Chapter Nineteen Arctic Healing #2

“The blood came from inside you anyway, and what is not blood is krovlishaynik, which will do you good.”

Pan brought her a horn cup, and she scooped out a little of the water. He sat up as best he could and drank it down at once, and was nearly sick. It was foul, bitter, with a metallic taint.

“Keep still,” she said.

He swallowed and controlled his impulse to vomit, breathing deeply.

“What did you talk about with the Queen?” he said.

“Royal matters. They choose their queens as we do.”

“Always a queen gryphon, not a king?”

“They have kings. This time they chose a queen.”

“But the other matter, the one you came here to talk about…”

“Yes. They are angry without knowing more than they do now. They want nothing to change, but the world is changing around them, and they know it and fear it.
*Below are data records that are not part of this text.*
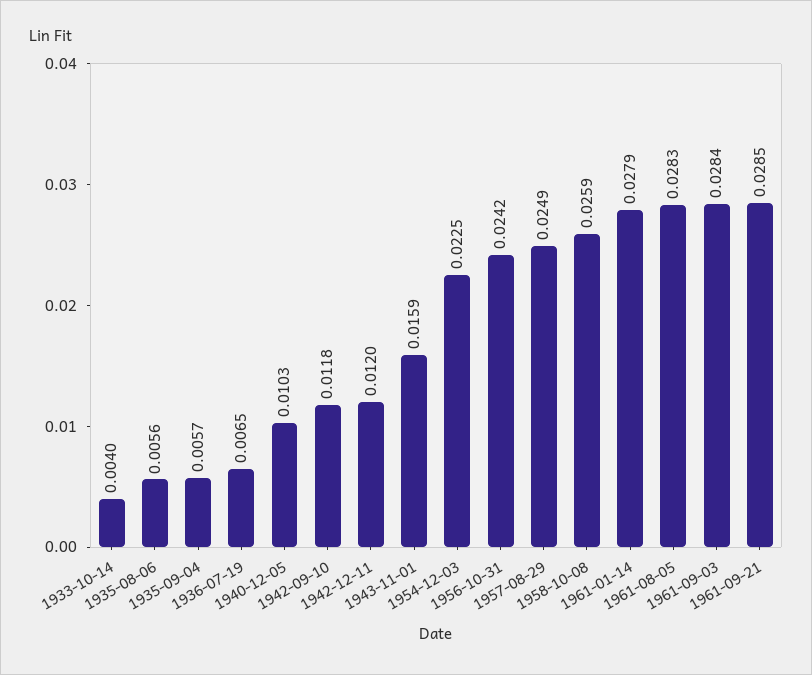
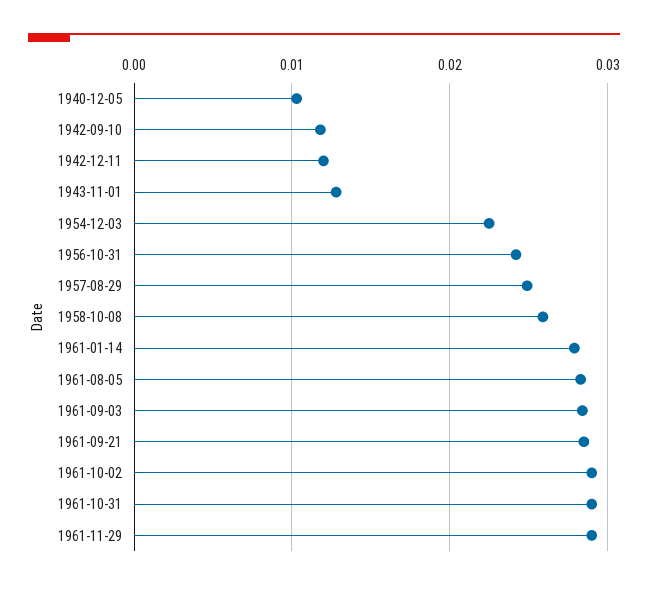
1933-10-14: 0.004 -> none
1935-08-06: 0.0056 -> none
1935-09-04: 0.0057 -> none
1936-07-19: 0.0065 -> none
1943-11-01: 0.0159 -> 0.013
1961-10-02: none -> 0.029
1961-10-31: none -> 0.029
1961-11-29: none -> 0.029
So we agree, and make alliance.”

“You did? Congratulations.”

“Need to act soon too. I’ve sent for my sisters.”

“Do you know what the Magisterium is doing?”

“Not in detail. Those explosions, for one thing. And separately they are moving large numbers of soldiers eastward, by rail, by road. Not by air. We shall command the sky, witches and gryphons together.”

“Eastward? You know where, exactly?”

“We hear rumors about a desert and a moving lake.”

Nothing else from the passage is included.